§ **What you should do**:
From the records, return each line that has the word "margin" in it.

*** Begin section ***

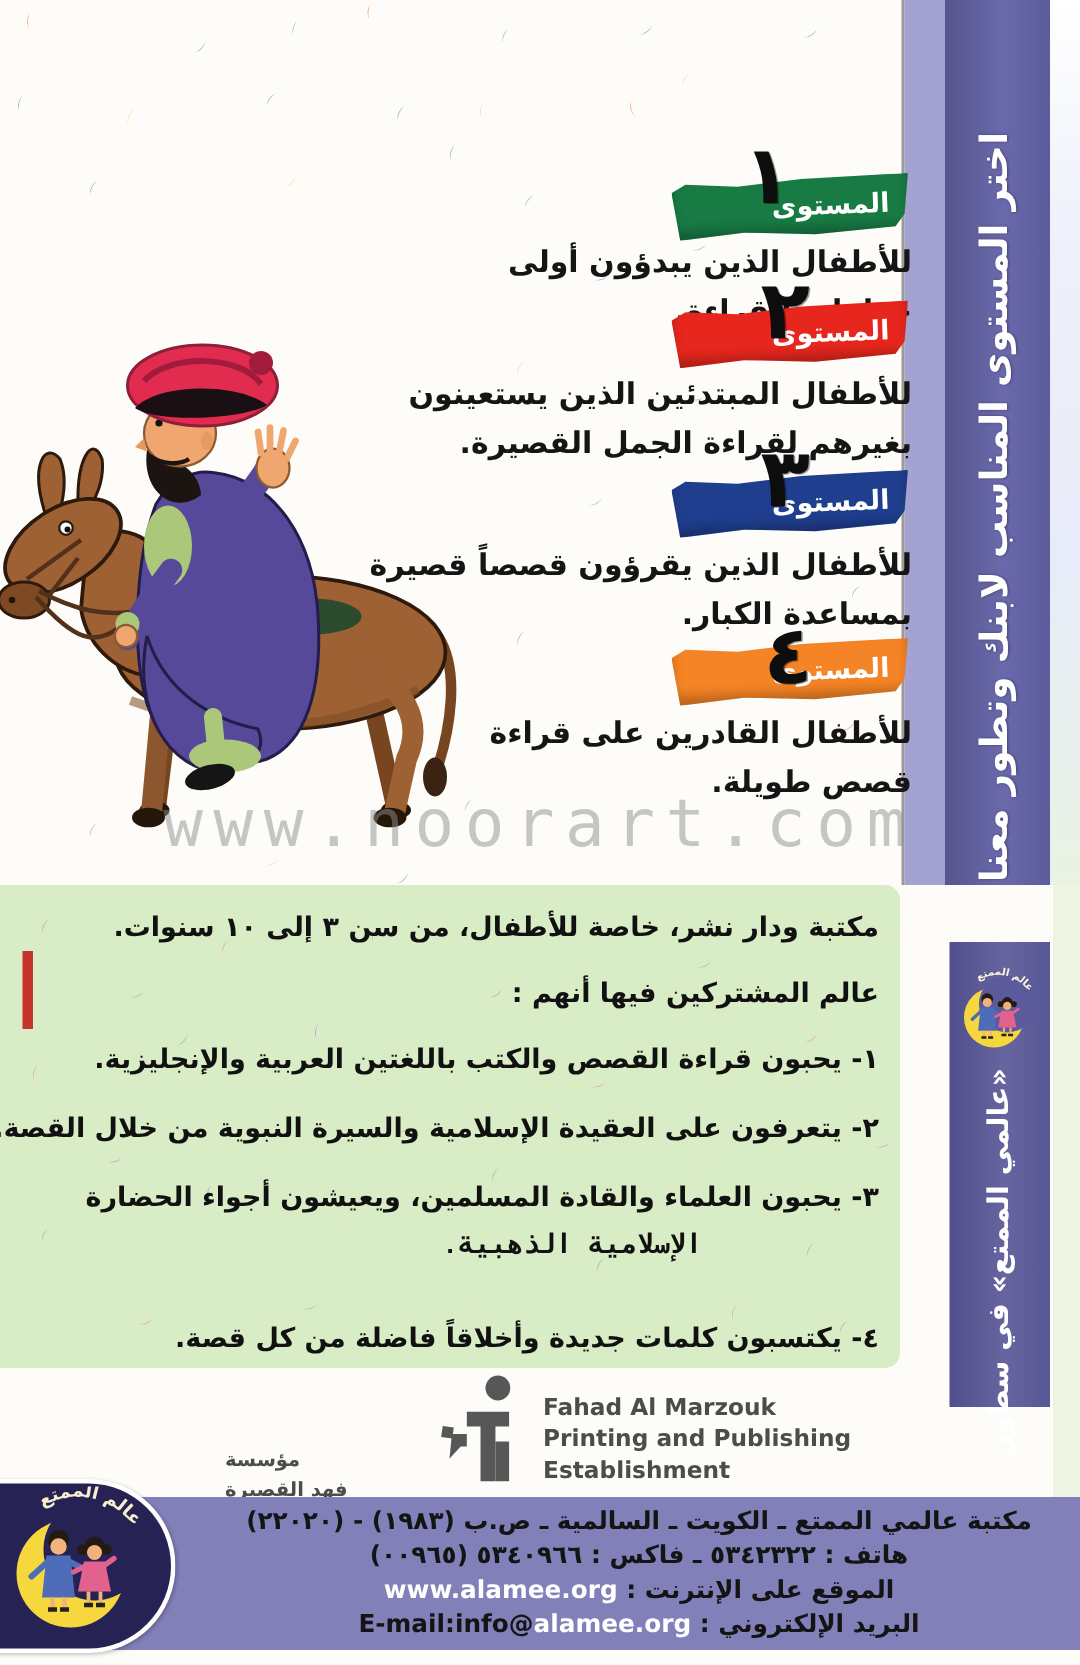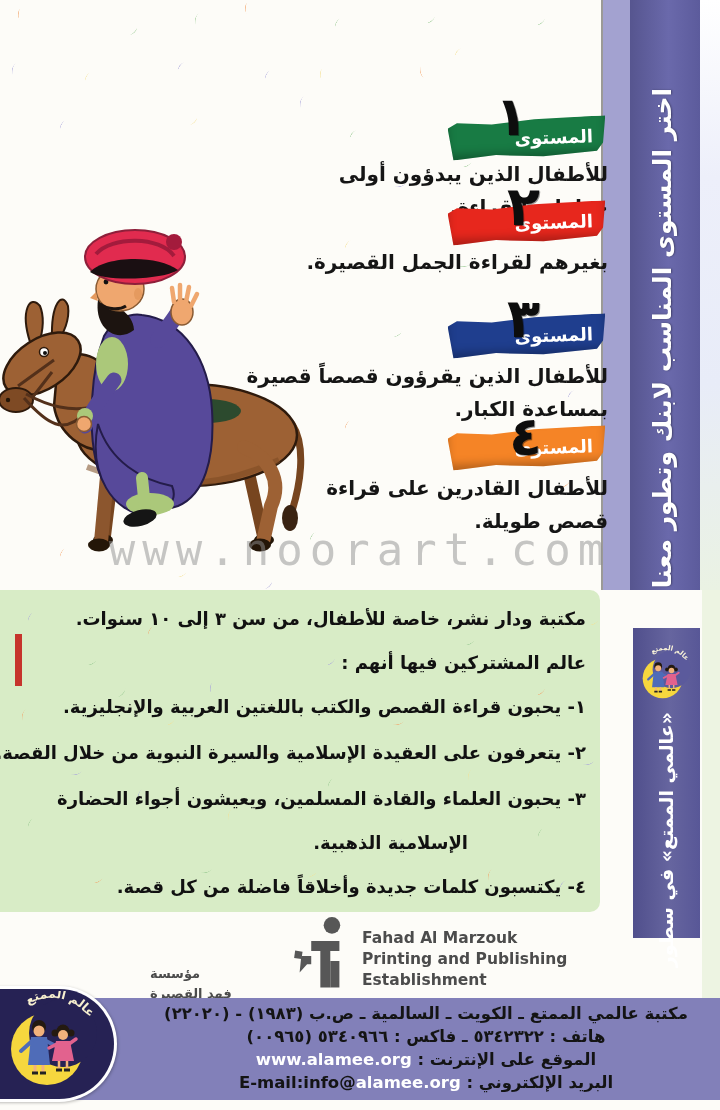--- a/index.html
+++ b/index.html
@@ -186,6 +186,7 @@
   </div>
   <span class="numeral" style="top:180px;right:180px">٢</span>
   <div class="desc" style="top:246px">
+    <div>للأطفال المبتدئين الذين يستعينون</div>
     <div>بغيرهم لقراءة الجمل القصيرة.</div>
   </div>
 

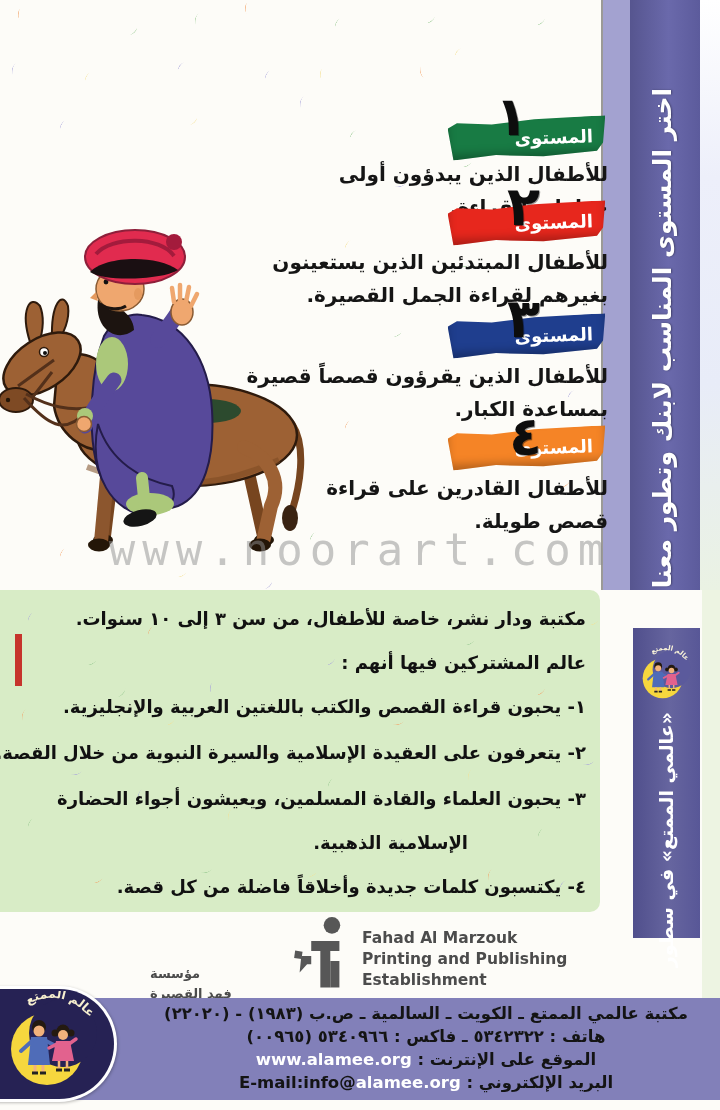--- a/index.html
+++ b/index.html
@@ -64,7 +64,7 @@
   .about-text div{white-space:nowrap;line-height:30px;}
   .about-text .gap{margin-bottom:14px;}
   .about-text .item{margin-bottom:16px;}
-  .about-text .item-tight{margin-bottom:14px;}
+  .about-text .item-tight{margin-bottom:2px;}
   .about-text .cont{padding-left:0;padding-right:118px;margin-bottom:14px;}
   .red-mark{position:absolute;left:15px;top:634px;width:7px;height:52px;background:#c6342c;z-index:3;}
   

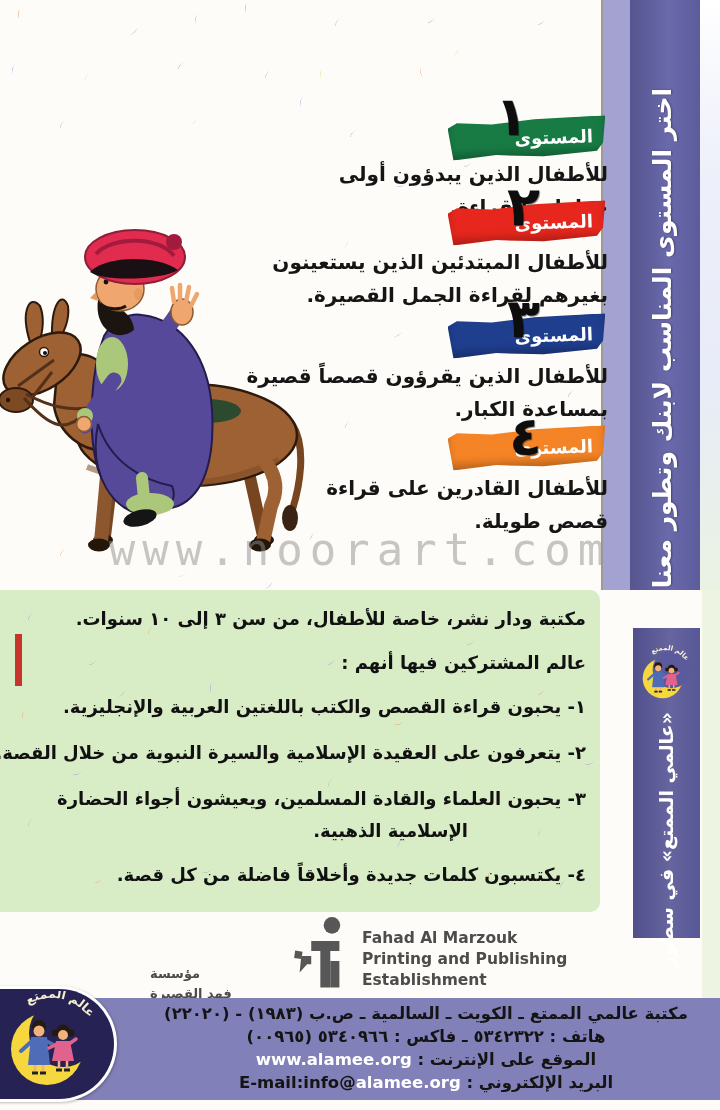--- a/index.html
+++ b/index.html
@@ -65,7 +65,7 @@
   .about-text .gap{margin-bottom:14px;}
   .about-text .item{margin-bottom:16px;}
   .about-text .item-tight{margin-bottom:2px;}
-  .about-text .cont{padding-left:0;padding-right:118px;margin-bottom:14px;}
+  .about-text .cont{padding-left:0;padding-right:118px;margin-bottom:32px;font-family:Liberation Mono, monospace;}
   .red-mark{position:absolute;left:15px;top:634px;width:7px;height:52px;background:#c6342c;z-index:3;}
   
   .banner-brand{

*** End section ***

§ **Exercise response**:
   .about-text .gap{margin-bottom:14px;}
   .about-text .item{margin-bottom:16px;}
-  .about-text .item-tight{margin-bottom:14px;}
+  .about-text .item-tight{margin-bottom:2px;}
   .about-text .cont{padding-left:0;padding-right:118px;margin-bottom:14px;}
   .about-text .gap{margin-bottom:14px;}
   .about-text .item{margin-bottom:16px;}
   .about-text .item-tight{margin-bottom:2px;}
-  .about-text .cont{padding-left:0;padding-right:118px;margin-bottom:14px;}
+  .about-text .cont{padding-left:0;padding-right:118px;margin-bottom:32px;font-family:Liberation Mono, monospace;}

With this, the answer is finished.